(PROVIDED ENTRIES Opens)

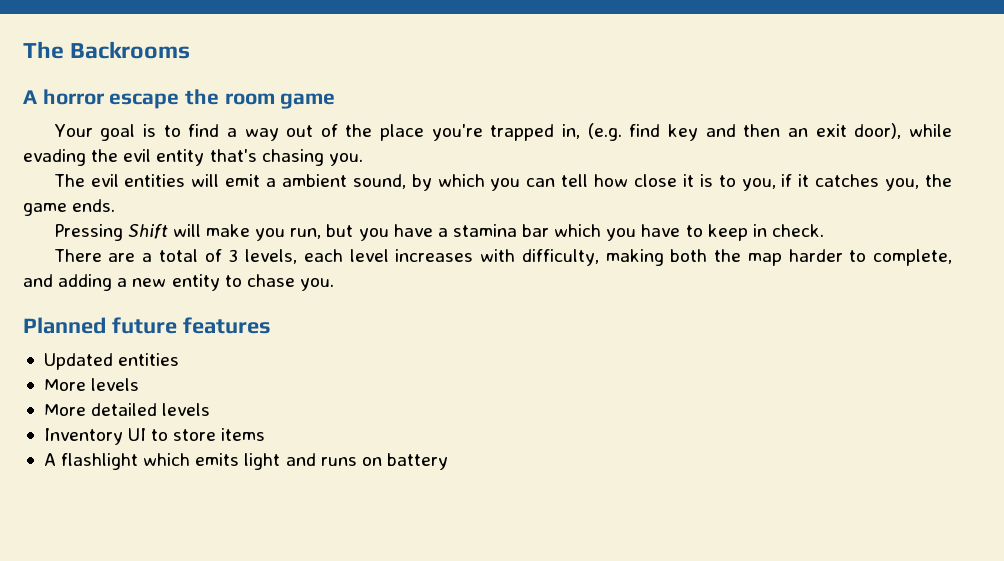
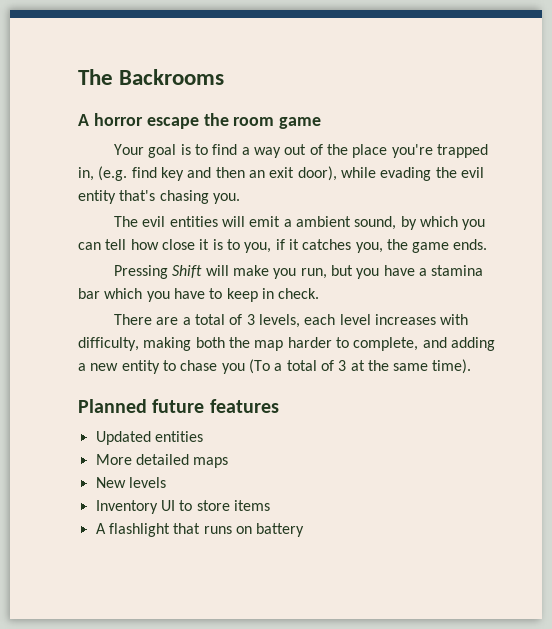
- There are a total of 3 levels, each level increases with difficulty, making both the map harder to complete, and adding a new entity to chase you.
+ There are a total of 3 levels, each level increases with difficulty, making both the map harder to complete, and adding a new entity to chase you (To a total of 3 at the same time).
- More levels
- More detailed levels
+ More detailed maps
+ New levels
- A flashlight which emits light and runs on battery
+ A flashlight that runs on battery

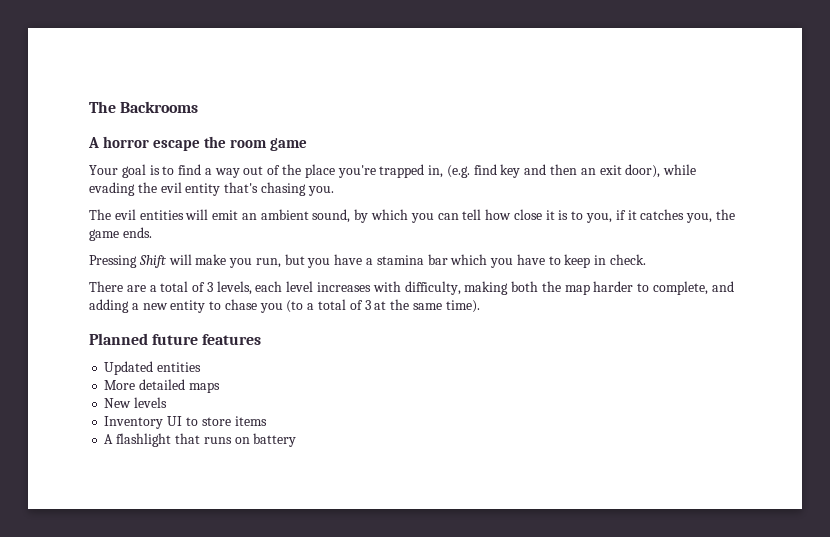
- The evil entities will emit a ambient sound, by which you can tell how close it is to you, if it catches you, the game ends.
+ The evil entities will emit an ambient sound, by which you can tell how close it is to you, if it catches you, the game ends.
- There are a total of 3 levels, each level increases with difficulty, making both the map harder to complete, and adding a new entity to chase you (To a total of 3 at the same time).
+ There are a total of 3 levels, each level increases with difficulty, making both the map harder to complete, and adding a new entity to chase you (to a total of 3 at the same time).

(PROVIDED ENTRIES Closes)

● EXERCISE OBJECTIVE:
Take the line above containing "- More levels", the line containing "that runs on battery", and all lines in between, and copy them exactly without anything else.

● ANSWER SECTION:
- More levels
- More detailed levels
+ More detailed maps
+ New levels
- A flashlight which emits light and runs on battery
+ A flashlight that runs on battery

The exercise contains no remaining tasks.